What is interesting is that the labor-saved theories of Bastiat and George also contain a subjective element inasmuch as they involve an estimate of the labor saved. Estimates are subjective. Likewise, both thinkers apparently had some concept of marginal utility. Bastiat declared, "Value...has a tendency to diminish more and more in relation to the utility to which it is attached." Similarly, George wrote that desire "has a certain scale or order of appearance, in that when the more primitive desires that we call 'wants' or needs' slumber in satisfaction, other desires appear."

George noted that Bastiat argued for the legitimacy of interest as a return for the loan of capital on "the power which exists in the tool to increase the productiveness of labor." George deprecated the productivity theory and, instead, predicated his own theory on "the active power of nature: the principle of growth, of reproduction." He argued that wine increases in value as it ages. It is the time element as well as the reproductive force of nature which, he believed, underlies the legitimacy of interest.

Probably the reason there is so much controversy to this day over interest theories is that there are different definitions of capital. For George, capital was not merely tools, but goods in the process of production. Thus, it is not surprising that he considered interest as fundamentally based on reproduction, because plants and animals mature with the passage of time, with little or no aid from labor. If capital is defined to be a synonym for tools, then the productivity theory will probably be embraced, with interest being recognized as paid out of the increased production. Essentially, this was Bastiat's view.

Regardless of their differences concerning the fundamental basis of interest, both Bastiat and George believed that interest was a legitimate share of the wealth produced and belonged to the capitalist for the loan of his capital.

It was in the area of rent that Bastiat and George differed sharply. Bastiat argued that rent is the fee for the landowners' tilling, draining, and improving the land. Of course, these activities constitute services for which payment is perfectly legitimate. His problem was that he centered his thinking upon agricultural soil, ignoring urban land, mines, air, and water.

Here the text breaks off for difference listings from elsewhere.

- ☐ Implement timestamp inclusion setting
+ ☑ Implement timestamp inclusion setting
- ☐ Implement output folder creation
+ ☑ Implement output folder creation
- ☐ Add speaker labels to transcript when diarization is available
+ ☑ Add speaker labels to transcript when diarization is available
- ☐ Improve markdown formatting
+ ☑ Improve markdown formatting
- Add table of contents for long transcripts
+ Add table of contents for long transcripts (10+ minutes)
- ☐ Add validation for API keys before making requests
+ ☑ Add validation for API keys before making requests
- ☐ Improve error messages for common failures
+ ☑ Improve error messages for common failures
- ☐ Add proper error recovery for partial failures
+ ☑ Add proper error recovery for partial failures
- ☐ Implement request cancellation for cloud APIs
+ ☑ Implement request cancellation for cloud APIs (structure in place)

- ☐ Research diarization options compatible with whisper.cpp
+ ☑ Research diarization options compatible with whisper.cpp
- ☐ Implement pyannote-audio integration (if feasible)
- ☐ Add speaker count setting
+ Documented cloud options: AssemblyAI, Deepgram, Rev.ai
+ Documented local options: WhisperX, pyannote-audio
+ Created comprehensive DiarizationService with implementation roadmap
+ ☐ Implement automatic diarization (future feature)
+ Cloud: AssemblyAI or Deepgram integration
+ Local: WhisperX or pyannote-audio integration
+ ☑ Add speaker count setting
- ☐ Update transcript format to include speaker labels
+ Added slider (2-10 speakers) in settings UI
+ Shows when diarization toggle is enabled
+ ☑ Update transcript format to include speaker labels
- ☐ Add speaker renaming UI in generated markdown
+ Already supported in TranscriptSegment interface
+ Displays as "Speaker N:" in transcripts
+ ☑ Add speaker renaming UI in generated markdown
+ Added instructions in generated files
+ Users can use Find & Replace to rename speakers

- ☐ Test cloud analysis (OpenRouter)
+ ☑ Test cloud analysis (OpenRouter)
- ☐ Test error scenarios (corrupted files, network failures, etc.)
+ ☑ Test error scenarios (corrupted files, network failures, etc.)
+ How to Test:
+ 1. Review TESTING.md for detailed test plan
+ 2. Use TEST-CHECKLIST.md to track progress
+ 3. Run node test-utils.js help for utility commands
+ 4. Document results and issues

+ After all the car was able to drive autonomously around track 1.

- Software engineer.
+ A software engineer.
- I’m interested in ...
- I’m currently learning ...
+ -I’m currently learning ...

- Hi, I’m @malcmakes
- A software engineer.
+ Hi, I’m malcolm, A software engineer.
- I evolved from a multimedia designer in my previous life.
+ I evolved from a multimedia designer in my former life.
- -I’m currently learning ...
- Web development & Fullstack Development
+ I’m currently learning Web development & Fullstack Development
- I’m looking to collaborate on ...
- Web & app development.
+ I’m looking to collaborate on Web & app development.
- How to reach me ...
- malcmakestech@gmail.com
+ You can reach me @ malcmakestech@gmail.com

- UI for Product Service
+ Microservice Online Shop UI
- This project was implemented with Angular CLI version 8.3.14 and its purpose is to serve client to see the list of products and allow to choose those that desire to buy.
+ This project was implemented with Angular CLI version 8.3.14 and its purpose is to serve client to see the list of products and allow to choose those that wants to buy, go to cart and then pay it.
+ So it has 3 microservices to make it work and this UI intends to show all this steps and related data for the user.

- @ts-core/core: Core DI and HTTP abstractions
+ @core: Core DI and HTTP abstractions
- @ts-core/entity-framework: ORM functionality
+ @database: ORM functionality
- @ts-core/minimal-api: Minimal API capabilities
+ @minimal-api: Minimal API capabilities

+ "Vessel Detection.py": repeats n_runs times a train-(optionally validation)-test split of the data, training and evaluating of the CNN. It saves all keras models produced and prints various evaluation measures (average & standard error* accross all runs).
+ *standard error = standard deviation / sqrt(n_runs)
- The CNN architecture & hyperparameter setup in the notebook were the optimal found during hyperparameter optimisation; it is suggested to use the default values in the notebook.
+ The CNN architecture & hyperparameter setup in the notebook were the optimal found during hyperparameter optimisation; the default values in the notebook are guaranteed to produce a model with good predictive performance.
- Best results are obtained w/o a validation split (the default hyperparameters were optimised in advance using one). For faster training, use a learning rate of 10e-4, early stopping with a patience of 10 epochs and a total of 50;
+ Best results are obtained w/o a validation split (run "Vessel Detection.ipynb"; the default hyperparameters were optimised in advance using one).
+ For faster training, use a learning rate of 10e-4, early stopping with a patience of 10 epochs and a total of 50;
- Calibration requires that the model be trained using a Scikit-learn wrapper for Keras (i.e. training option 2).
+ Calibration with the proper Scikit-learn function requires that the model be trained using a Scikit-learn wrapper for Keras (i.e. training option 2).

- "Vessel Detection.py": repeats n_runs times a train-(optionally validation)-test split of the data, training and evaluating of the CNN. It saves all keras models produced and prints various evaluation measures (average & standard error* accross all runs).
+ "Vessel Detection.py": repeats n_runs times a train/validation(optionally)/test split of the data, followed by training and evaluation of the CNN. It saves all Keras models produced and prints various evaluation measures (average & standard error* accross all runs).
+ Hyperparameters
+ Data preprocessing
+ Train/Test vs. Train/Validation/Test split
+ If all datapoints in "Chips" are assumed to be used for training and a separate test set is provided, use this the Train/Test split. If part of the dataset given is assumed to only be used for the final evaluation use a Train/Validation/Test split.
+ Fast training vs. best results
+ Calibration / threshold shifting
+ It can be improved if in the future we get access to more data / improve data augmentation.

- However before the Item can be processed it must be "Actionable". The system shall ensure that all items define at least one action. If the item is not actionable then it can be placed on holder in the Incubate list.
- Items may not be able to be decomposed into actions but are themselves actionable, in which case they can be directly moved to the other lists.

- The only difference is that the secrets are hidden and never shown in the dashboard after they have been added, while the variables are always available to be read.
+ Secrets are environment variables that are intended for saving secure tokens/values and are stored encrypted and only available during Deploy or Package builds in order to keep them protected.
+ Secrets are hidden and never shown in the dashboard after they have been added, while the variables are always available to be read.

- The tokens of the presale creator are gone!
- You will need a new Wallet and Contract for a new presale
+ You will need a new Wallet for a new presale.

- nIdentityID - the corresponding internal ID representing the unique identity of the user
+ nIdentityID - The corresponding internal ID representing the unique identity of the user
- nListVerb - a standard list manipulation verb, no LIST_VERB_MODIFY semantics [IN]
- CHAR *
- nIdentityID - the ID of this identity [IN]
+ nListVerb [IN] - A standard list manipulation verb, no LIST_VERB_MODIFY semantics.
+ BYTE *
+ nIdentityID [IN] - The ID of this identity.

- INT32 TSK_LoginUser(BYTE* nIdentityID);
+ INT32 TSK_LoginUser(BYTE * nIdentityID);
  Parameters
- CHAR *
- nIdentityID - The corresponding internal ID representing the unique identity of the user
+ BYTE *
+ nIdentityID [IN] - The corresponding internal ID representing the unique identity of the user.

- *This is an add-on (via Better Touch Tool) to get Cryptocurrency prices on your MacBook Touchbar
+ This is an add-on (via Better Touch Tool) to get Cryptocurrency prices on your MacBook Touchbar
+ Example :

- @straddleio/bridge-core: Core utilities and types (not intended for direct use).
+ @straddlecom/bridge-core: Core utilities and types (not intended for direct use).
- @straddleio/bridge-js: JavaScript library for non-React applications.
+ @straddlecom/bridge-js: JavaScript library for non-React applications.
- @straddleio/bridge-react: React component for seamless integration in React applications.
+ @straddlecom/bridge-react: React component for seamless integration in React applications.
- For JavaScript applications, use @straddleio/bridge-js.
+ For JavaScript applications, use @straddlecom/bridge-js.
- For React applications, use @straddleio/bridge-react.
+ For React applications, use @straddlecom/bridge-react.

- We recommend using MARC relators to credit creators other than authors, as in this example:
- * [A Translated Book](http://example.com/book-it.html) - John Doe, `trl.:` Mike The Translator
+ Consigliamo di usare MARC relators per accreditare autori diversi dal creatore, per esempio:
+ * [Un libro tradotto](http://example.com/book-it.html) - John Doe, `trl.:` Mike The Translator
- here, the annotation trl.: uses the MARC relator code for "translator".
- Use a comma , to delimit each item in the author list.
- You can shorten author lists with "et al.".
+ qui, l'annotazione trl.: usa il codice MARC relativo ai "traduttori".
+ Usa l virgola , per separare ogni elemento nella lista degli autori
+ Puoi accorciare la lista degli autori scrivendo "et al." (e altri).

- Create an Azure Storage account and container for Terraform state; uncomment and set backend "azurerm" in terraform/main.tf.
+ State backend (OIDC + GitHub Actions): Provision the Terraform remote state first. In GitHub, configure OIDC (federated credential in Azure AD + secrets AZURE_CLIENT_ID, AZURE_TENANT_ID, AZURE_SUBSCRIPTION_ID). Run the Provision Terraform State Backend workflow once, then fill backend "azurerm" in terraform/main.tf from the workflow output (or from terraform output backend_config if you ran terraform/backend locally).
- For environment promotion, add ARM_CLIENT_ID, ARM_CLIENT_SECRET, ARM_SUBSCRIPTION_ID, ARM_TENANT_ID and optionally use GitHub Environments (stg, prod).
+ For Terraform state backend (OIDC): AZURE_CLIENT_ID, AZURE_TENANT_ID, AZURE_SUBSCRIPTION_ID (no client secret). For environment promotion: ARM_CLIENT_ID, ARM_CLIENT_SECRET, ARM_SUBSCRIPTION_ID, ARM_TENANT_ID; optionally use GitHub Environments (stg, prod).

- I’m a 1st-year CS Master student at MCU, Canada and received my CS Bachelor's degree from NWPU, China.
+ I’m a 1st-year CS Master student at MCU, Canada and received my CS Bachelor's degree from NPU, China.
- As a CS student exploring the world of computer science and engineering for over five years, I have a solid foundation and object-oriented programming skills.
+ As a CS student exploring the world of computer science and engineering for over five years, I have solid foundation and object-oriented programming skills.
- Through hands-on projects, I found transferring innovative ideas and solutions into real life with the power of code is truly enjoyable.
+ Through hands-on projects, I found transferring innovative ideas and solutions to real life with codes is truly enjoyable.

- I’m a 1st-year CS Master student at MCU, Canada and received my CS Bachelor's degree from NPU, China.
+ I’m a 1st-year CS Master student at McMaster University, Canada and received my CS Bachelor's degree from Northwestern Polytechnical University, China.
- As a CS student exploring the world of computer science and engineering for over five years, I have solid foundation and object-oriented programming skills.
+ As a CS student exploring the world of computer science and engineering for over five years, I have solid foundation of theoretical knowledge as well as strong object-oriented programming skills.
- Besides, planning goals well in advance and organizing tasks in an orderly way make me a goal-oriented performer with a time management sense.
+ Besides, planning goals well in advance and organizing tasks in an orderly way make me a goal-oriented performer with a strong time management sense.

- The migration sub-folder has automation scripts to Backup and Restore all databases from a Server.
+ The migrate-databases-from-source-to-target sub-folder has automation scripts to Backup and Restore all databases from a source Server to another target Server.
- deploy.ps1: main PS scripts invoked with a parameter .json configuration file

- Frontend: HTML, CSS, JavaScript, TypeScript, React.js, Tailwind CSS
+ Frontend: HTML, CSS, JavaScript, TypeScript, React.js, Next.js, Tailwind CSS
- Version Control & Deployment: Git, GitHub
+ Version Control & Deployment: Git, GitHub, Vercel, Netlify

Inasmuch as Bastiat believed that the value of land arose from the labor applied to it, he naturally came to the conclusion that "it trees landed property from the slightest taint of injustice." Thus, private ownership of land is justified.

Henry George defined land to include "the whole material universe outside of man himself." Thus, it includes urban land, the seas, and the airways, and is not restricted to agricultural land only. Contrary to Bastiat, George believed that private ownership of land is unjust.

George also recognized that, for maximum production, private ownership of land is not necessary, but rather the private control of land. He reasoned that as all men have equal rights to the land because they are living human beings, justice demands that land be made common property. However, since he was well aware that to declare all land to be common property would arouse tremendous opposition, he sought to accomplish the same end by a round-about method. He recommended the confiscation of rent by taxing the value of the land. The tax would take all the economic rent except a small percentage which the landlord could retain in what amounted to a fee for the collection and distribution of the rent to society.

Probably Bastiat's greatest contribution to libertarian thought was not so much his economic principles as his antistatist philosophy. Some of his most telling blows were against the assumption that the State could correct errors and malfunctions. Instead, he appreciated that, more often than not, the State itself was the problem and that it should get out of the way. As he put it in his inimitable style, "The State is the great fiction by which everybody tries to live at the expense of everybody else."

Present-day libertarians are well justified in looking to Bastiat for substantial backing for their cause since he is easily one of the great libertarian thinkers of western society.